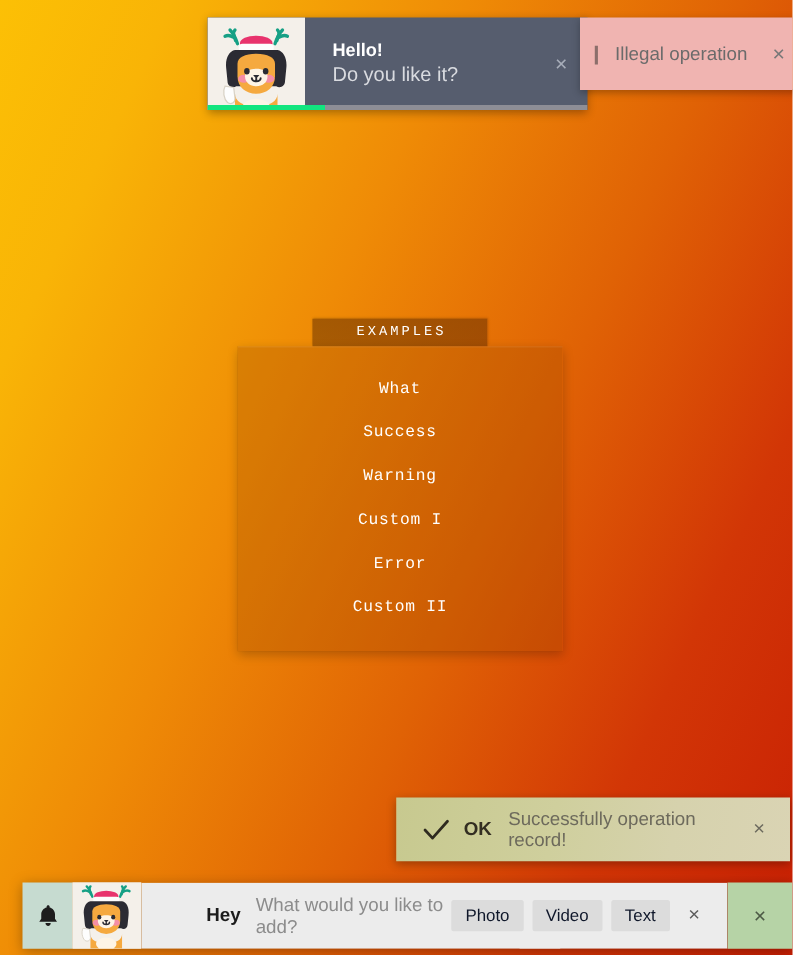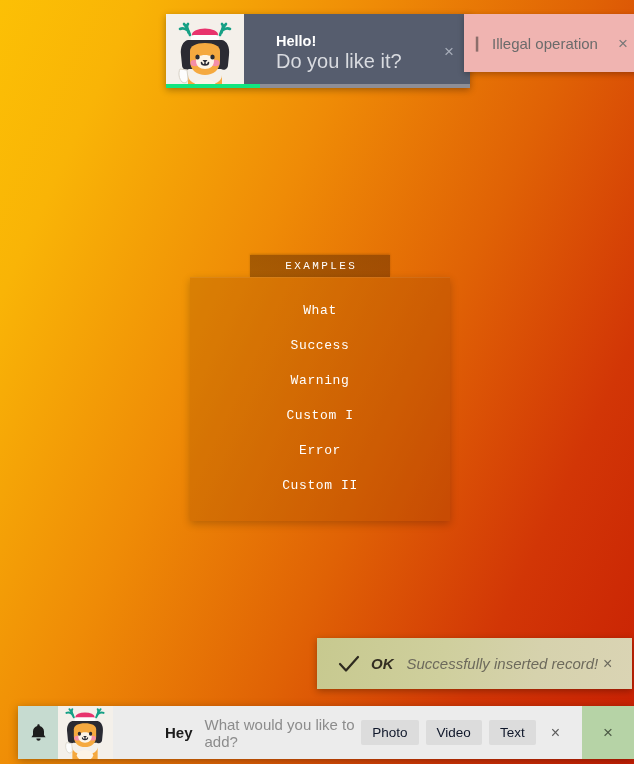--- a/index.html
+++ b/index.html
@@ -50,31 +50,31 @@
     overflow: hidden;
     position: relative;
   }
   #hello-toast .avatar-box svg { display:block; width:78px; height:78px; margin-top:-1px;}
   #hello-toast .hello-body {
     flex: 1 1 auto;
     position: relative;
     display: flex;
     flex-direction: column;
     justify-content: center;
-    padding-left: 32px;
+    padding-left: 22px;
   }
   #hello-toast .hello-title {
     color: #ffffff;
     font-size: 14.5px;
     font-weight: bold;
     line-height: 19px;
   }
   #hello-toast .hello-sub {
     color: #d9dbe0;
-    font-size: 20px;
+    font-size: 16px;
     line-height: 20px;
   }
   #hello-toast .toast-close {
     position: absolute;
     right: 16px;
     top: 50%;
     transform: translateY(-50%);
     color: #a7adb9;
     font-size: 17px;
     cursor: pointer;
@@ -169,21 +169,20 @@
   #ok-toast {
     position: absolute;
     left: 317px;
     top: 638px;
     width: 315px;
     height: 51px;
     background: linear-gradient(100deg, #c7c98f 0%, #cfcf9d 40%, #d6d2ad 70%, #dad4b4 100%);
     box-shadow: 0 2px 7px rgba(0,0,0,0.3);
     display: flex;
     align-items: center;
-    font-style: italic;
   }
   #ok-toast .check-icon {
     margin-left: 21px;
     width: 22px;
     height: 22px;
     flex: 0 0 22px;
   }
   #ok-toast .ok-label {
     margin-left: 11px;
     color: #332e22;
@@ -350,21 +349,21 @@
   </div>
 </div>
 
 <div id="ok-toast">
   <span class="check-icon">
     <svg viewBox="0 0 22 22" xmlns="http://www.w3.org/2000/svg">
       <path d="M2 11 L8 17.5 L20 4" stroke="#2e2a1f" stroke-width="2.2" fill="none" stroke-linecap="round" stroke-linejoin="round"></path>
     </svg>
   </span>
   <span class="ok-label">OK</span>
-  <span class="ok-msg">Successfully inserted record!</span>
+  <span class="ok-msg">Successfully operation record!</span>
   <span class="toast-close close-x">×</span>
 </div>
 
 <div id="bottom-bar">
   <div class="bell-box">
     <span>
       <svg viewBox="0 0 17 19" xmlns="http://www.w3.org/2000/svg">
         <path d="M8.5 1.2 C9.2 1.2 9.7 1.7 9.7 2.3 L9.7 3 C12.2 3.6 14 5.8 14 8.4 L14 12 L15.6 14.3 L1.4 14.3 L3 12 L3 8.4 C3 5.8 4.8 3.6 7.3 3 L7.3 2.3 C7.3 1.7 7.8 1.2 8.5 1.2 Z" fill="#1d1d1d"></path>
         <path d="M6.4 15.4 L10.6 15.4 C10.6 16.7 9.7 17.7 8.5 17.7 C7.3 17.7 6.4 16.7 6.4 15.4 Z" fill="#1d1d1d"></path>
       </svg>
===
:: Task requirements ::
Copy every line from the material in which the word "height" can be found.

:: Output for this task ::
   #hello-toast .avatar-box svg { display:block; width:78px; height:78px; margin-top:-1px;}
     line-height: 19px;
     line-height: 20px;
     height: 51px;
     height: 22px;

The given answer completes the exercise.